In the modern information age, search no longer begins at the library or the archive. It begins with a Google search and typically goes next to the top-linked Wikipedia article. There's a saying in the library world that discovery happens elsewhere[1] (meaning not at the library itself). What is less often mentioned is that these days, elsewhere is Wikipedia. This is why some publishers have begun embedding Wikipedia content in their own discovery portals to keep readers on their platform. Toll-free linking is a complementary approach: it brings readers who started with Wikipedia into your platform.

Wikipedia is already the 8th largest referrer of CrossRef DOIs.
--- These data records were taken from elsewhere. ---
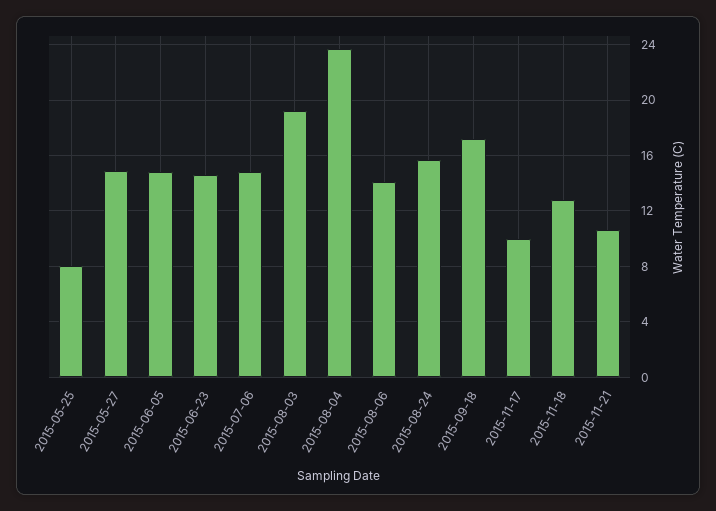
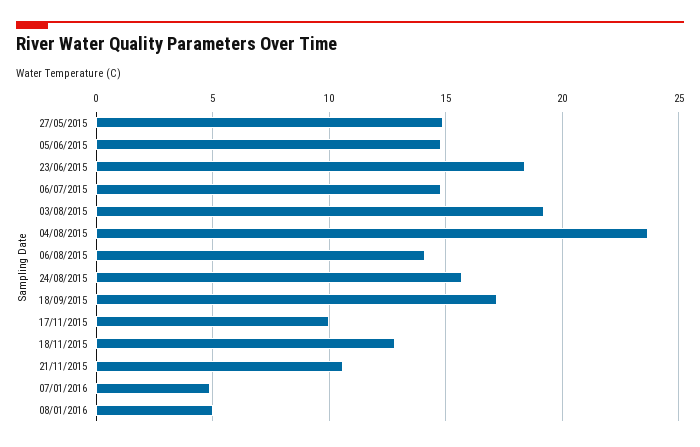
2015-05-25: 8 -> none
2015-06-23: 14.5 -> 18.5
07/01/2016: none -> 5
08/01/2016: none -> 5

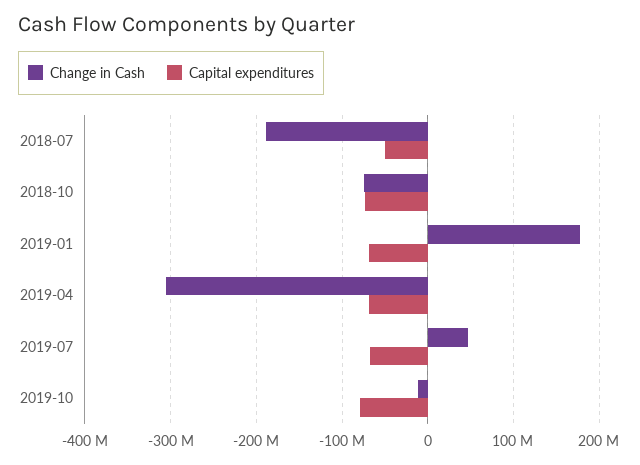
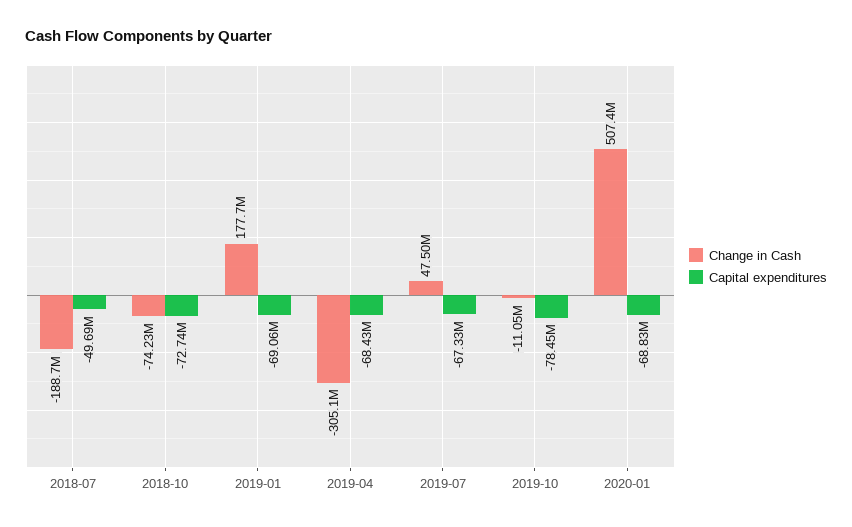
Change in Cash, 2020-01: none -> 507400000
Capital expenditures, 2020-01: none -> -68830000

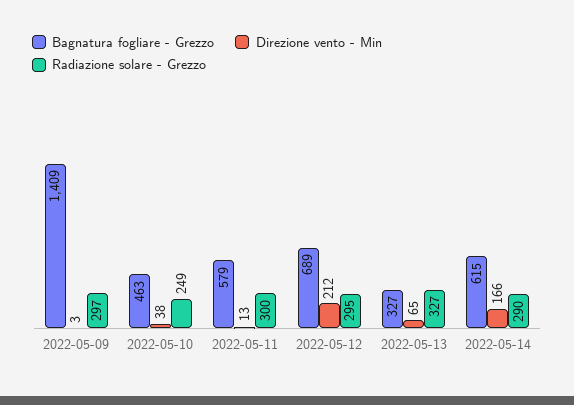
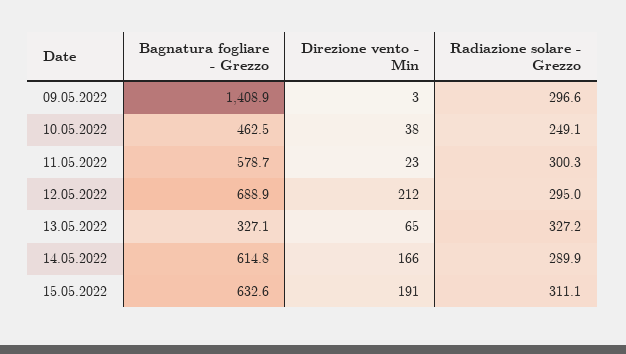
Direzione vento - Min, 2022-05-11: 13 -> 23
Bagnatura fogliare - Grezzo, 15.05.2022: none -> 632.6
Direzione vento - Min, 15.05.2022: none -> 191
Radiazione solare - Grezzo, 15.05.2022: none -> 311.1

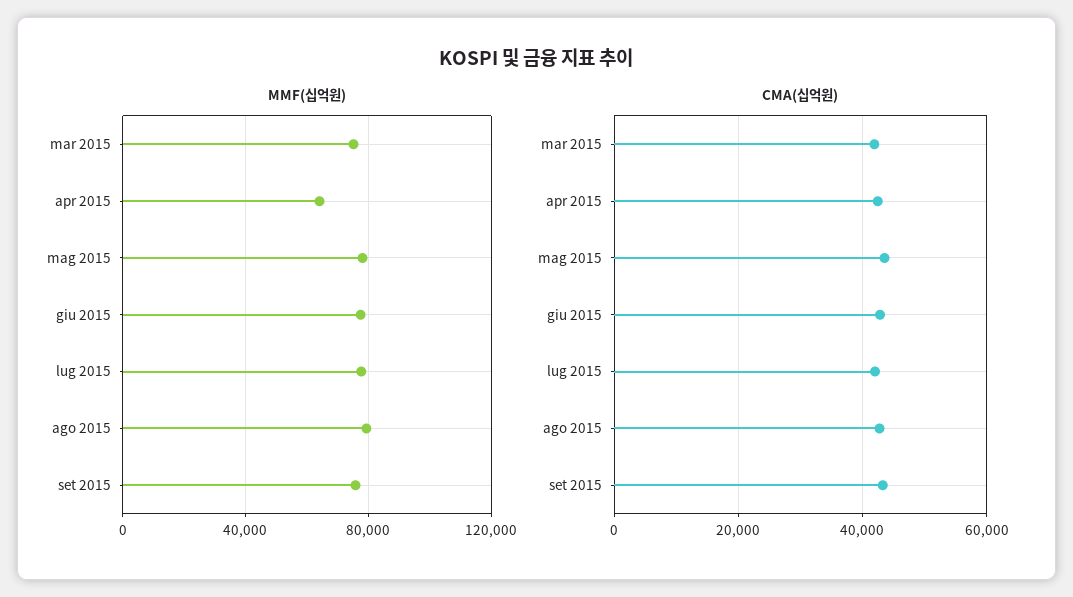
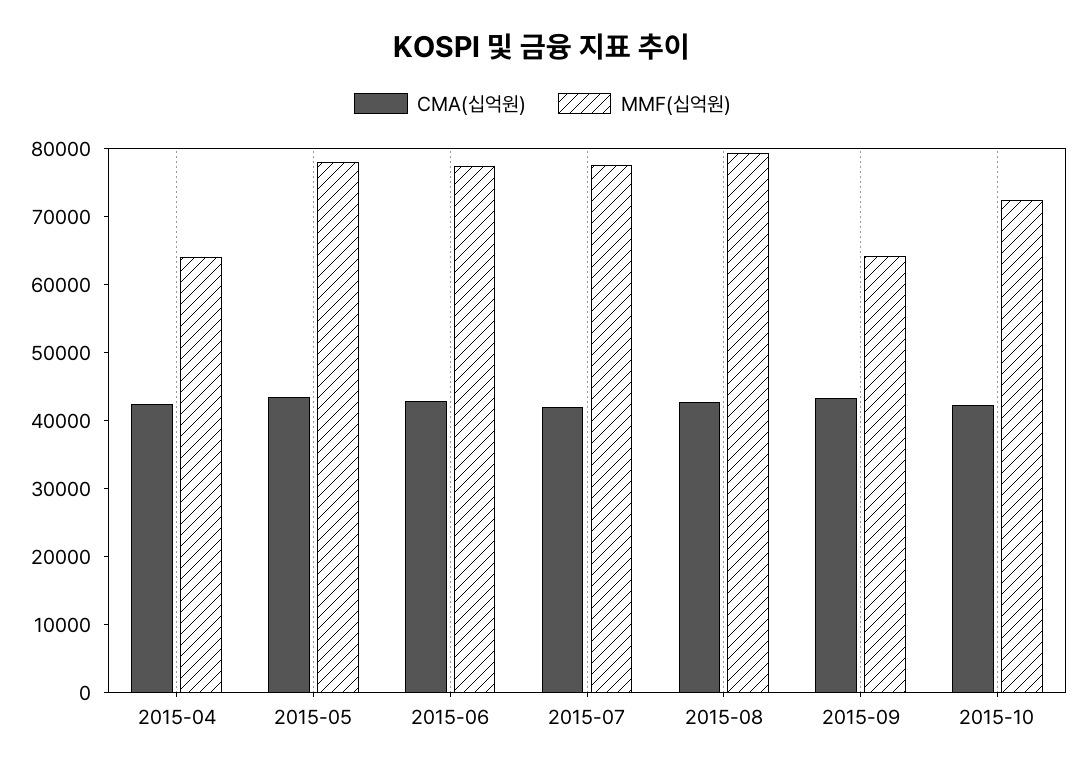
MMF(십억원), mar 2015: 75000 -> none
MMF(십억원), set 2015: 75000 -> 64000
CMA(십억원), mar 2015: 42000 -> none
CMA(십억원), 2015-10: none -> 42000
MMF(십억원), 2015-10: none -> 72000

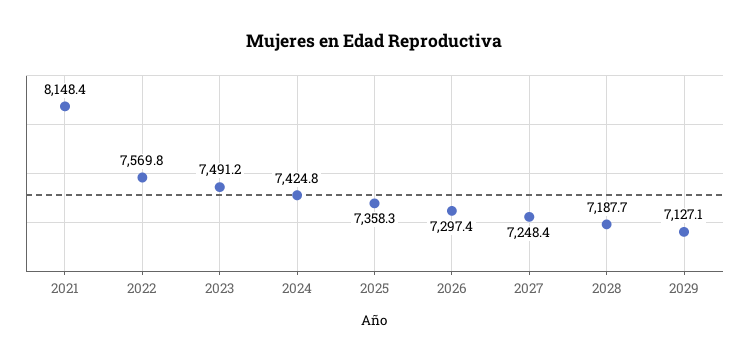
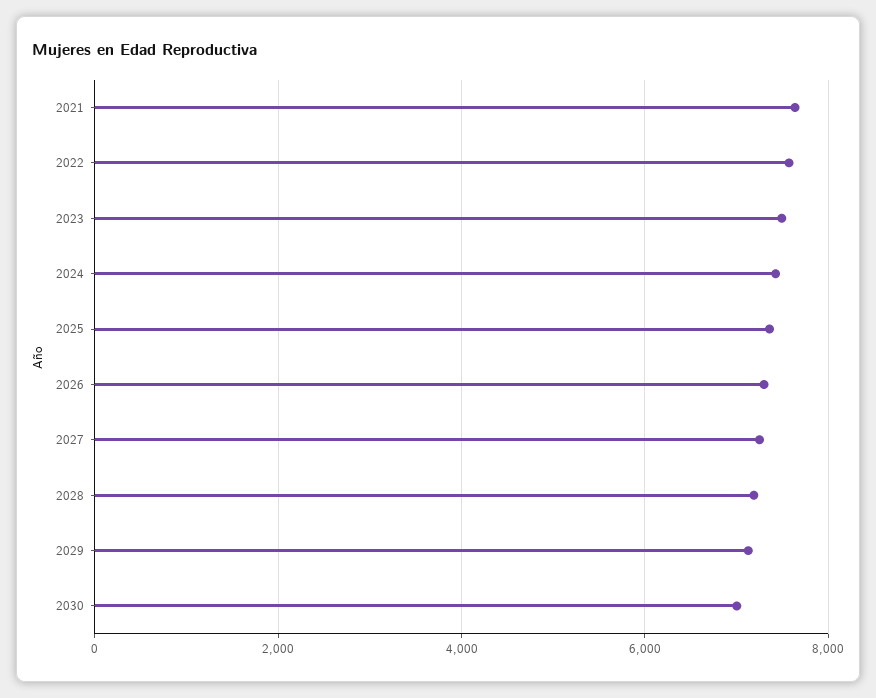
2021: 8148.4 -> 7600
2030: none -> 7000

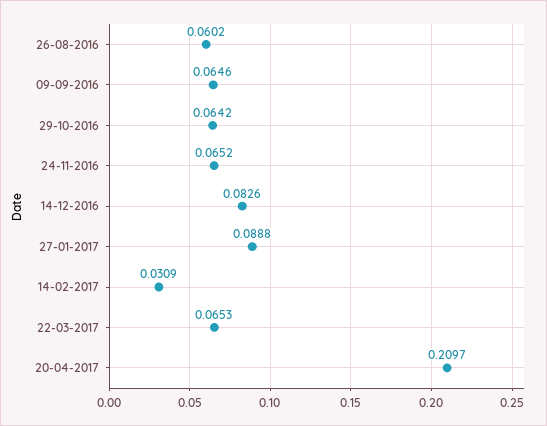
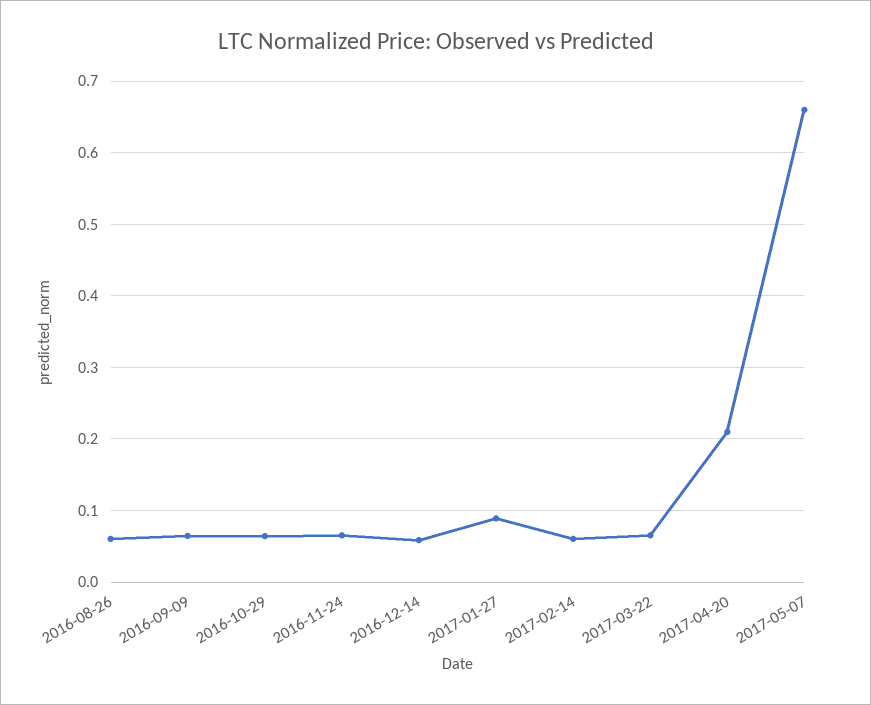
14-12-2016: 0.0826 -> 0.06
14-02-2017: 0.0309 -> 0.06
2017-05-07: none -> 0.66

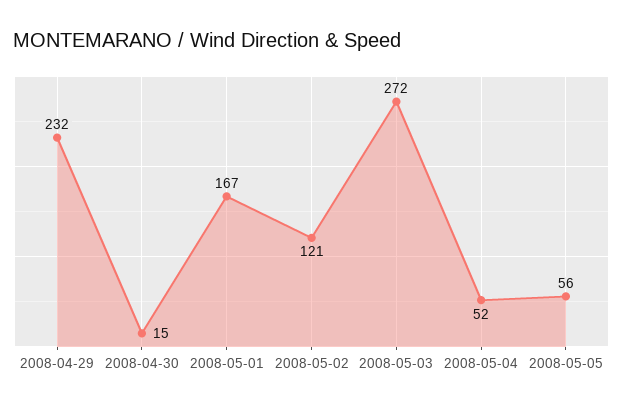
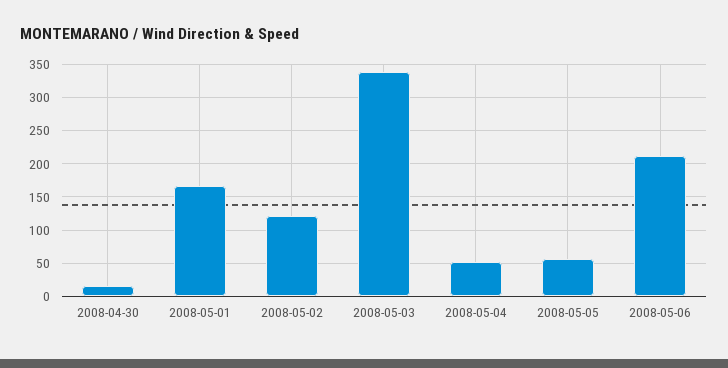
2008-04-29: 232 -> none
2008-05-03: 272 -> 340
2008-05-06: none -> 210

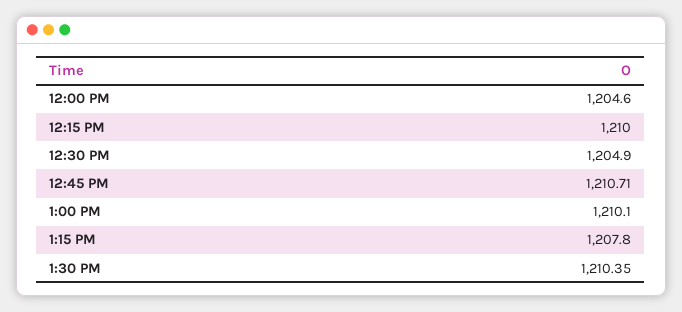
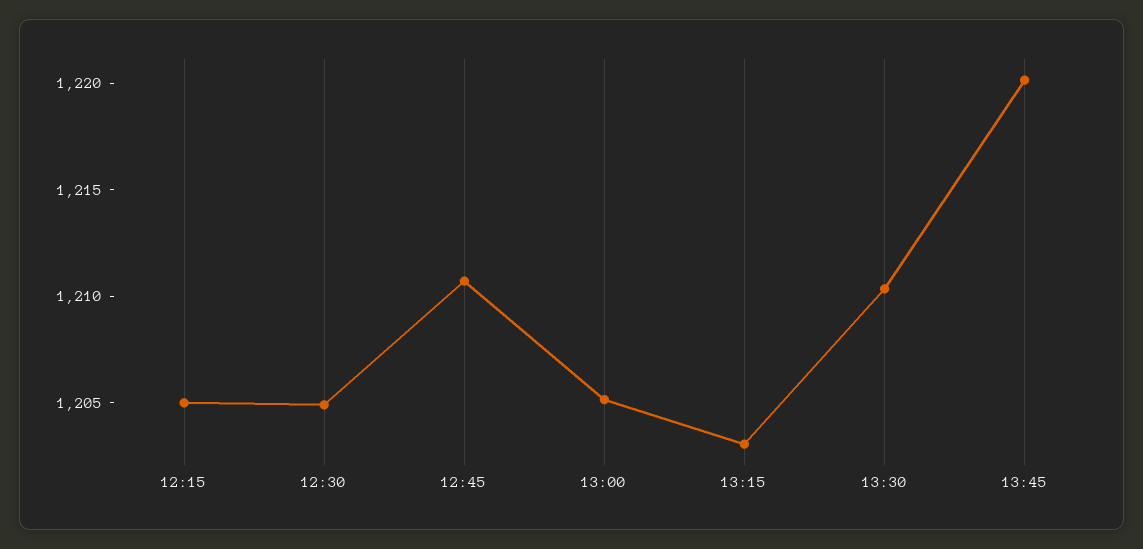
12:00 PM: 1204.6 -> none
12:15 PM: 1210 -> 1205
1:00 PM: 1210.1 -> 1205
1:15 PM: 1207.8 -> 1203
13:45: none -> 1220

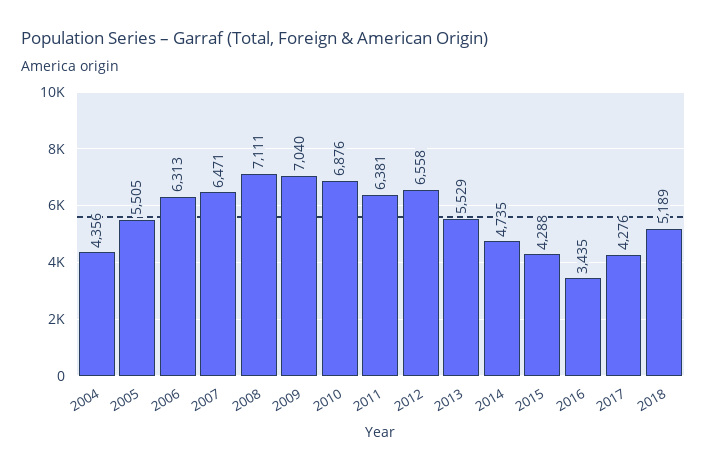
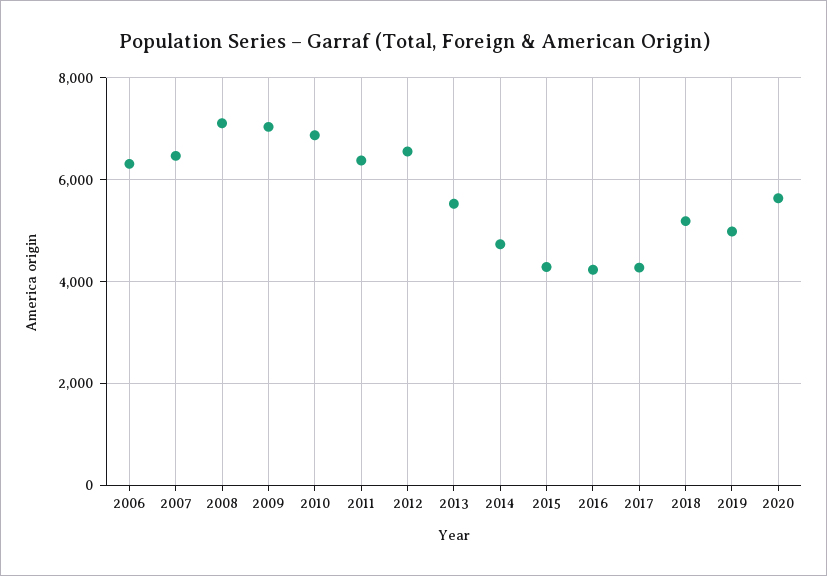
2004: 4356 -> none
2005: 5505 -> none
2016: 3435 -> 4200
2019: none -> 5000
2020: none -> 5600

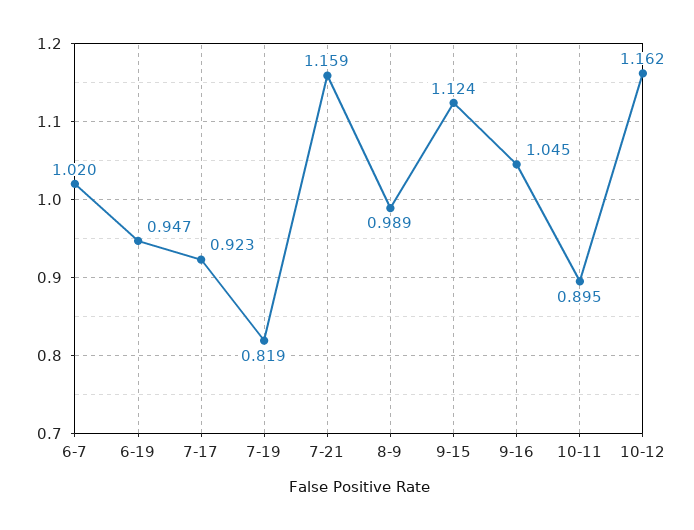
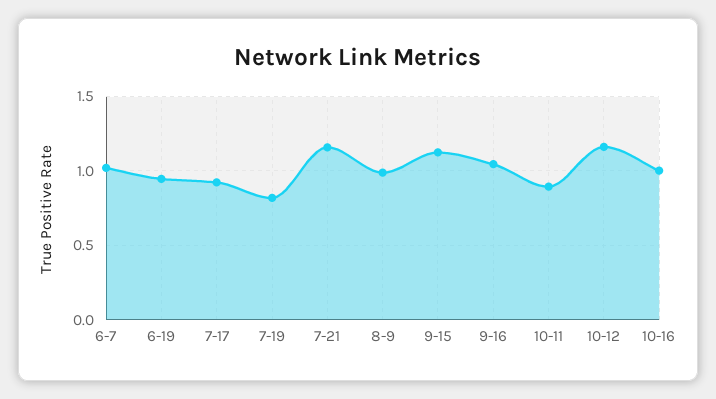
10-16: none -> 1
Note that this doesn't just mean that the Wikipedia cites lots of CrossRef DOIs, it means that people actually click on and follow those DOIs to the scholarly literature.[2]

Partners that have donated access to their resources to prolific Wikipedia editors have seen incoming traffic rises of 200% as readers click citations on live Wikipedia articles. However, many readers stop there because they themselves do not have access to the partner resource. The next step is for publishers to let these interested readers into the platform, to expose them to the content itself, instead of encountering a paywall which obscures the benefits of the linked source.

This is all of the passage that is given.